• Action item: Identify each line below containing the string "border" and copy it.

• Web document revisions:
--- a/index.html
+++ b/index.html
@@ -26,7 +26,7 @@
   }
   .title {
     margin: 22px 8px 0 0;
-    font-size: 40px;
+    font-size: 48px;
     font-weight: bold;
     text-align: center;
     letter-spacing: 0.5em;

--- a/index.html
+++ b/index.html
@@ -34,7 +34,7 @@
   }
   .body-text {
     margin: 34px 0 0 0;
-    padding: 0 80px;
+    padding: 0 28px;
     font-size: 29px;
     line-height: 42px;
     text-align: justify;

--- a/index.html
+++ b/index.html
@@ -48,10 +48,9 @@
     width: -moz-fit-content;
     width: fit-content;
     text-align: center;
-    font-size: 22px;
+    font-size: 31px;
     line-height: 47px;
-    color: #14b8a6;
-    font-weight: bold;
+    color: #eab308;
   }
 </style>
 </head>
==
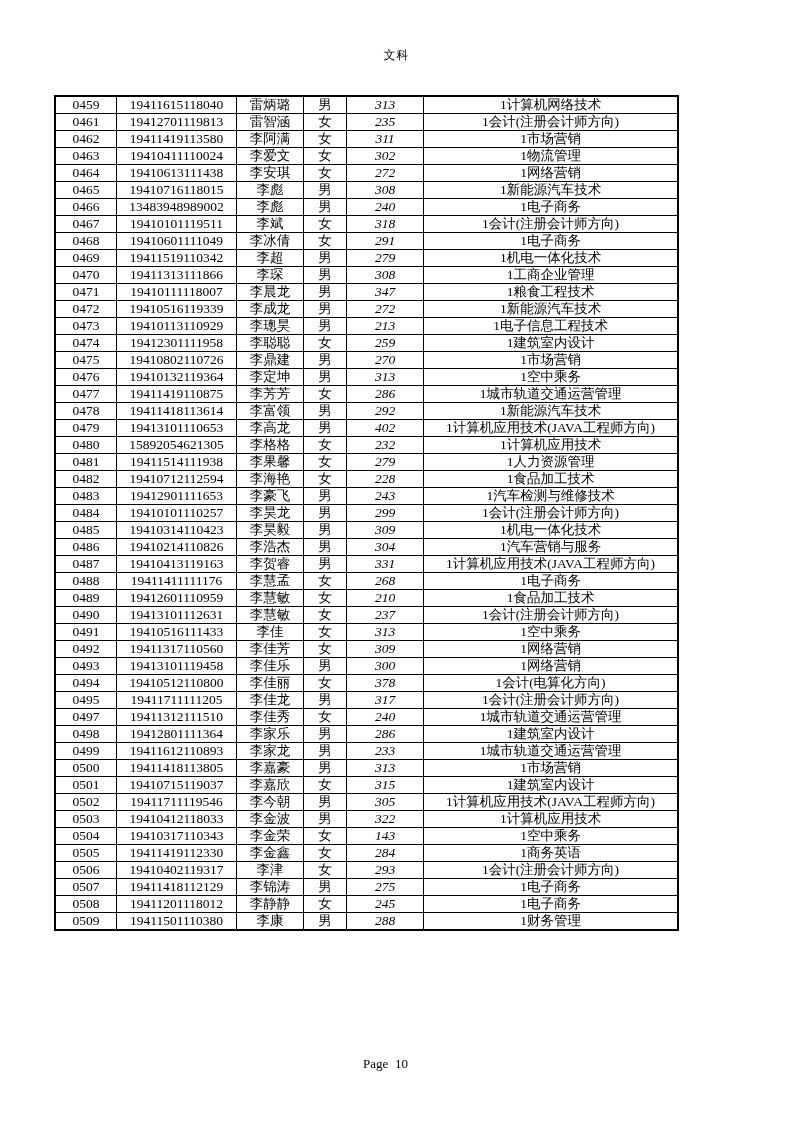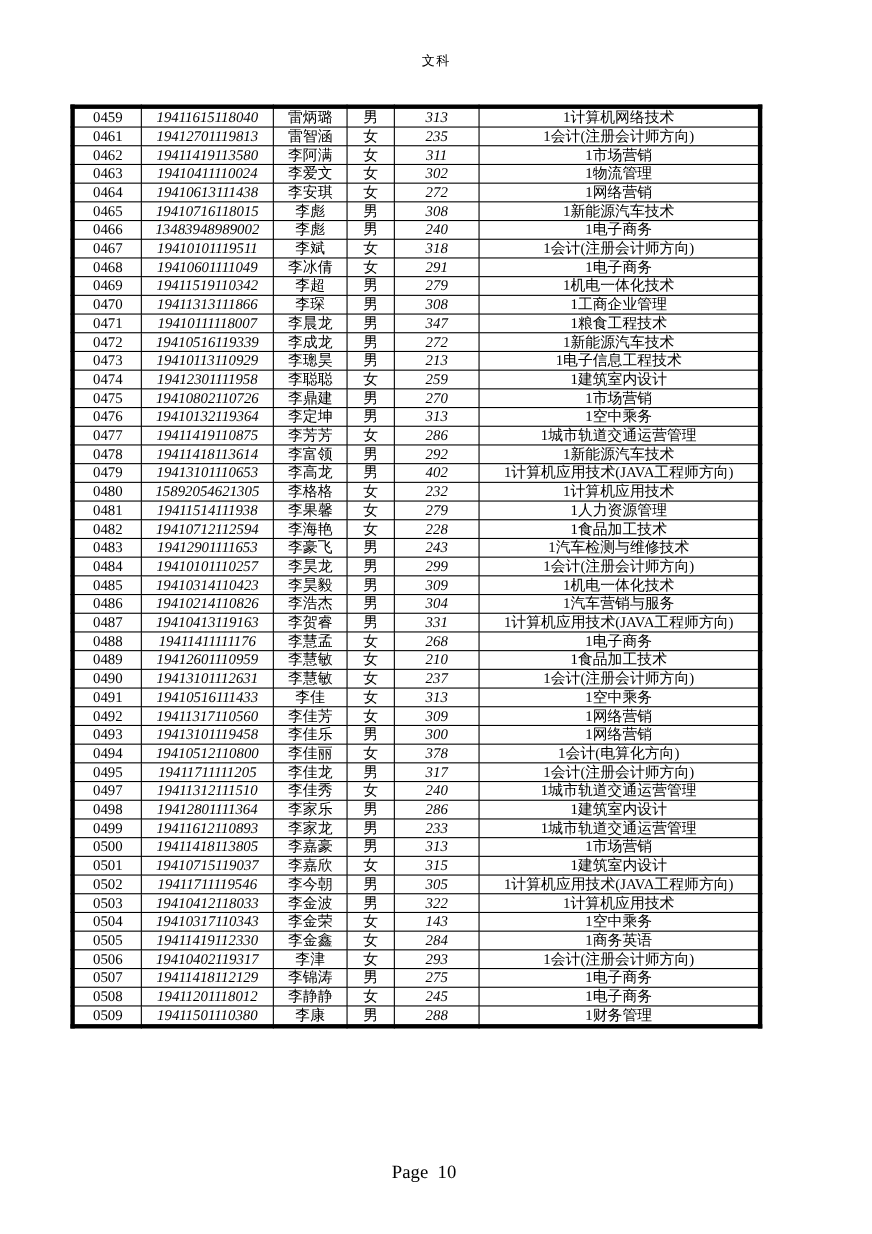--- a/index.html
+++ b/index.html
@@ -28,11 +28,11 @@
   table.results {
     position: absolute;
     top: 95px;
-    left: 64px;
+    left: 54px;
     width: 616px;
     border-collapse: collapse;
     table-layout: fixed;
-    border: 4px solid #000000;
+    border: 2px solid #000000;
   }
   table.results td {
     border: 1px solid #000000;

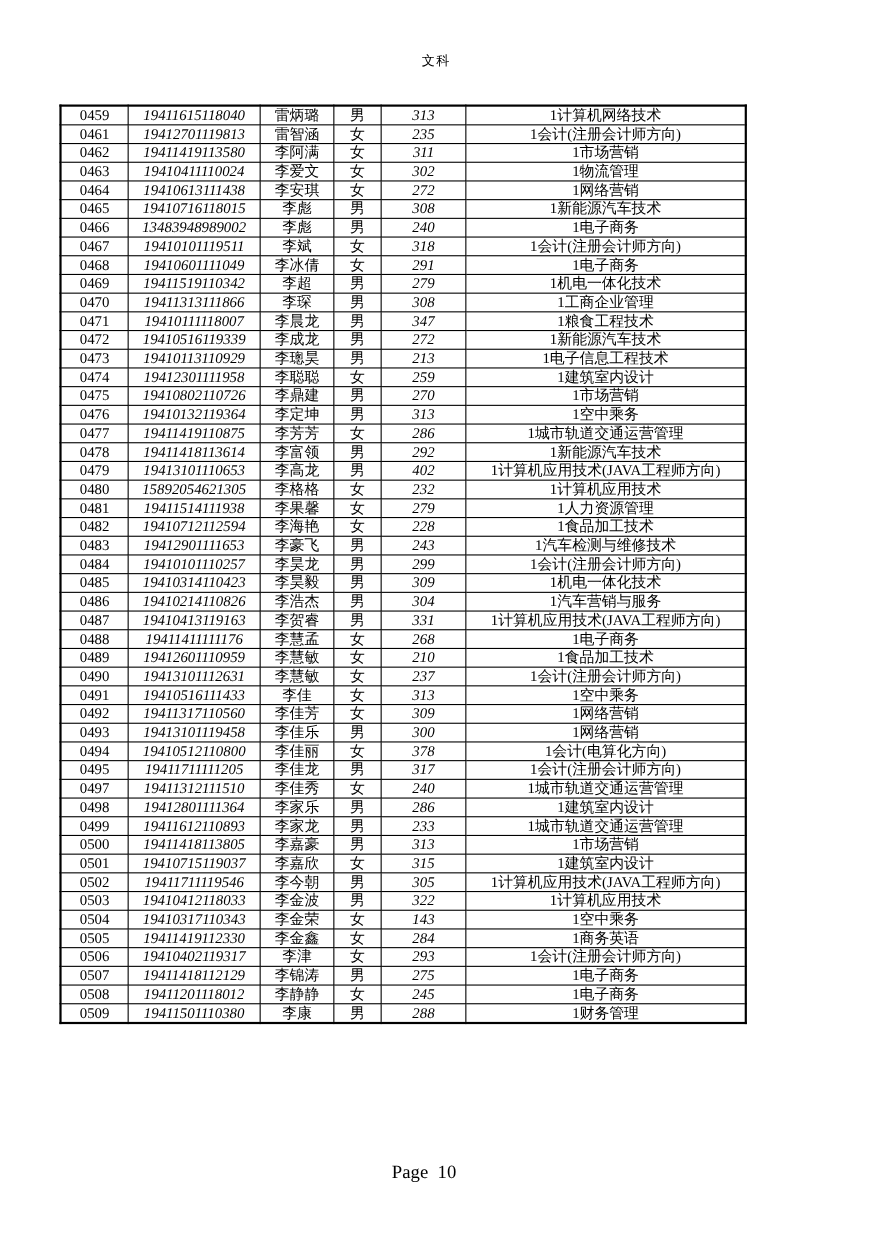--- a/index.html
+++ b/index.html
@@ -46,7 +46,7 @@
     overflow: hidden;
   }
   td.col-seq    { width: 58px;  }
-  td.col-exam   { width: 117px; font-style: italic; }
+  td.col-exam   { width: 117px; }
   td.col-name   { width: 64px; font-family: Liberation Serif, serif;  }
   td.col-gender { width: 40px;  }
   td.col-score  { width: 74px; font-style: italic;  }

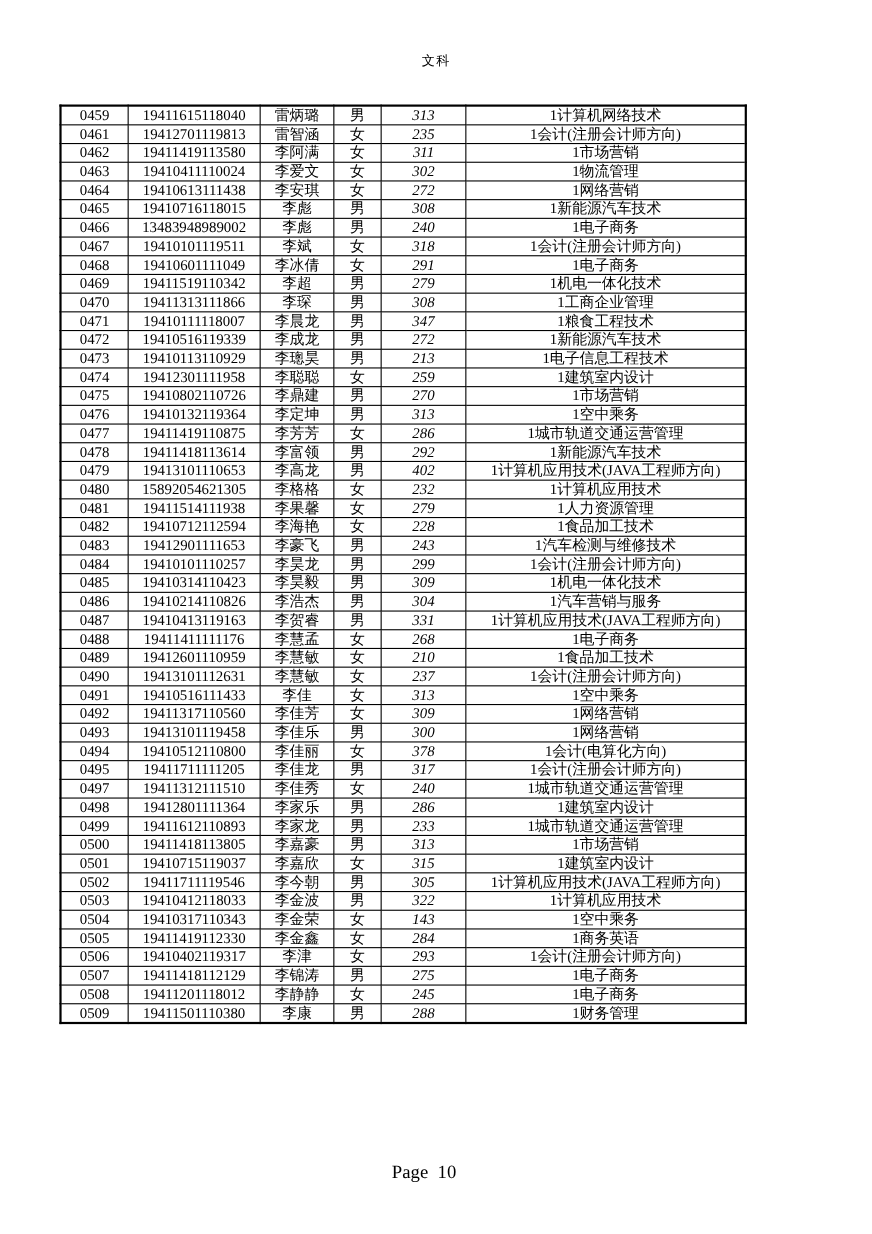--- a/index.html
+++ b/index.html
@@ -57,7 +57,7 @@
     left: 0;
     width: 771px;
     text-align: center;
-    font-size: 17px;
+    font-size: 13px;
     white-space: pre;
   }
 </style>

• Written reply:
     border-collapse: collapse;
-    border: 4px solid #000000;
+    border: 2px solid #000000;
     border: 1px solid #000000;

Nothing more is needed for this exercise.